Вихрь налетевшего желания был так силен, что Ромашов даже не отфиксировал сознанием слова о Панкратове, Тамаре и ее сыне, который на самом деле был сыном Грозы. Сейчас и чувство долга, и даже – даже! – жажда мести отступили. Нет, их словно бы смело этим вихрем!
Ромашов вцепился в руку незнакомой женщины, потянул ее к себе, прижал, совершенно точно зная, словно стал лучшим в мире предсказателем будущего, что она его не оттолкнет.
И она в самом деле не оттолкнула, а увела его к себе в крохотную квартирку (комнатка и кухонька, почему-то совмещенная с клозетом, зато отдельное жилье!) на первом этаже, и там они с Ромашовым рухнули в постель с такой жаждой взаимного обладания, что он потом слабо удивлялся, как это они не убили друг друга или как она вообще не сожрала его в своей ненасытности, подобно самке богомола, которая пожирает своего самца, оставляя напоследок орган, который доставляет ей наслаждение.

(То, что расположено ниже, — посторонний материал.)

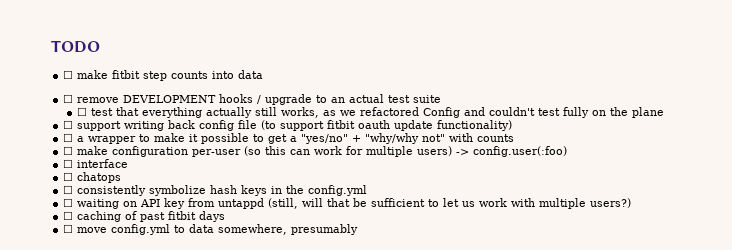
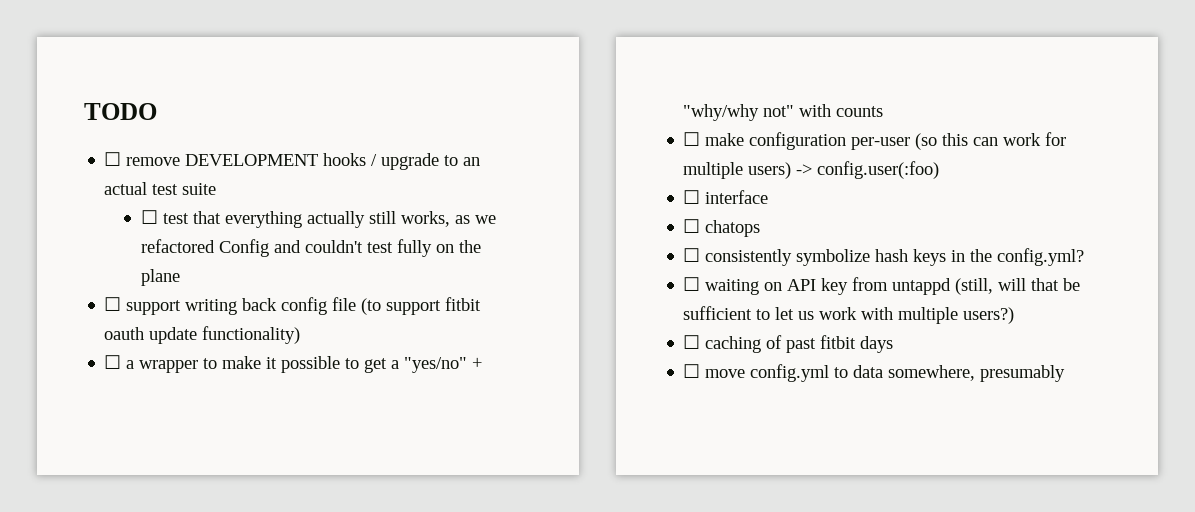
[63,70,264,81] // ☐ make fitbit step counts into data -> (157, 111) none
[308,185,368,196] config.yml -> [997,248,1085,266] config.yml?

…Ее звали Людмилой Абрамец – Люсей, как она представилась, когда они, наконец, оторвались друг от друга и пошли поесть – не одеваясь, только завернувшись в пропотевшие простыни. Ее холодный капустный суп с капелькой картошки и, само собой, без мяса, они ели с хлебом, который остался у Ромашова, и ему казалось, что никогда, никогда – даже когда он столовался у своего учителя Трапезникова, которому готовила непревзойденная повариха, Лизина няня Нюша, – он не ел ничего вкуснее.
Впрочем, Нюша его терпеть не могла, презрительно называла лопарем [19] (странно: он ведь и был по национальности лопарь, однако, произнесенное Нюшей, это слово звучало как ужасное оскорбление… отчасти потому он ее и убил без всякой жалости). Да, Нюша его презирала, а Люся – полюбила. И она сказала Ромашову об этом много, много раз, и он не уставал слушать это слово, которое никто и никогда – никто и никогда! – не обращал к нему.
Потом они снова вернулись в постель, но уже не только рвали друг друга на части в застарелой плотской алчности, но и разговаривали.
19
Лопари, или лапландцы, теперь называются суоми.